Indirect normativity (after distillation) can make the timeline for reaching this milestone mostly irrelevant, as long as there is sufficient capability to compute the outcome, and amplification is about capability. It's unclear how the scope of reasonable decisions is related to capability within that scope, amplification seems ambiguous between the two, perhaps the scope of reasonable decisions is just another kind of stuff that can be improved. And it's corrigibility's aspect to keep AI within the scope of well-defined decisions.
But with these principles in place, it's unclear if formulating goals for consequentialist agents remains a thing, when instead it's possible to just continue to expand the scope of reasonable decisions and to distill/amplify them.

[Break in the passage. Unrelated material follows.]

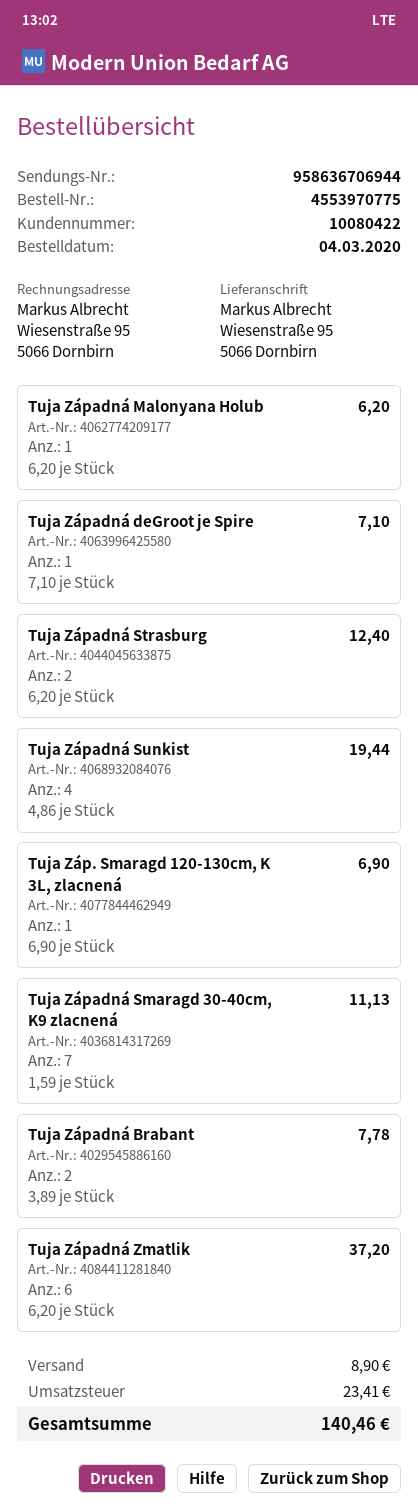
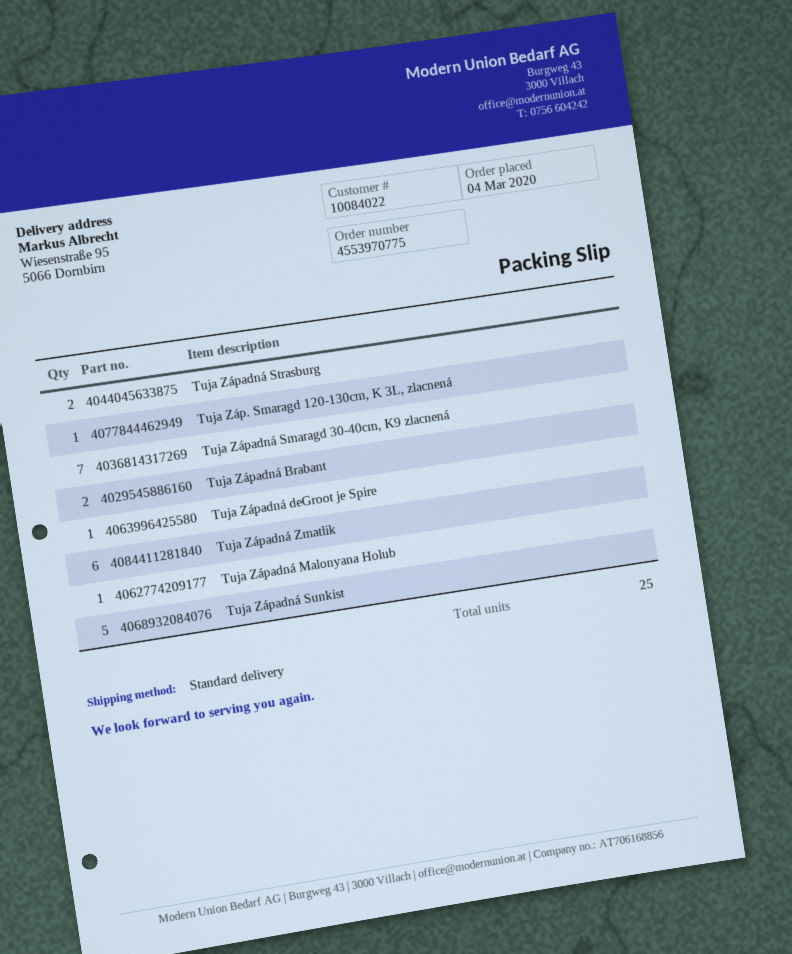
customer number: 10080422 -> 10084022
Tuja Západná Sunkist: 4 -> 5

Did you mean to say "without a lot of work"?
(Or did you really mean to say that we can't reach it, even with a lot of work?)
The latter, where "a lot of work" is the kind of thing humanity can manage in subjective centuries. In an indirect normativity design, doing much more work than that should still be feasible, since it's only specified abstractly, to be predicted by an AI, enabling distillation. So we can still reach it, if there is an AI to compute the result. But if there is already such an AI, perhaps the work is pointless, because the AI can carry out the work's purpose in a different way.
I agree strongly that, as a problem for humans, assuming that the consequentialist model has all our real values is not a safe assumption.
I would go further, and say that this assumption is almost always going to be importantly wrong and result in loss of important values. Nor do I think this is a hypothetical failure mode, at all; I believe it is common in our circles.
Consequentialism over world-histories feels pretty safe to me. Consequentialism over world states seems pretty unsafe to me. Do you feel that even consequentialism over world histories is unsafe? What would be a potential value that couldn't be captured by that model?
Name one example? :)
Well, I think it's not very hard (even in our circles) to find people doing consequentialism badly, looking only at short-term / easily observable consequences (I think this is especially common among newer EA folk, and some wannabe-slytherin-types). It seemed likely Zvi meant a stronger version of the claim though, which I'm not sure how I'd operationalize.
I have lost the link, but I read a post from someone in the community about how grieving takes place over time because you have to grieve separately for each place or scenario that is important to your memory of the person.
This seems like the same mechanism would be required, just for reasoning.
Valentine's The Art of Grieving Well, perhaps?
That’s the one! Greatly appreciated.
Here is a possible mechanism for the Decision Theory Update Problem.
The agent first considers several scenarios, each with a weight for its importance. Then for each scenario the agent compares what the output of its current decision theory is with what the output of its candidate decision theory would be, and computes a loss for that scenario. The loss will be higher when the current decision theory considers the new preferred actions to be certainly wrong or very wrong. The agent will update its decision theory when the above weighted average loss is small enough to be compensated by a gain in representation simplicity.
This points to a possible solution to the ontological crisis as well. The agent will basically look for a simple decision theory under the new ontology that approximates its actions under the old one.
In the Decision Theory Upgrade Problem, presumably the agent decides that their current decision theory is inadequate using their current decision theory. Why wouldn't it then also show the way on what to replace it with?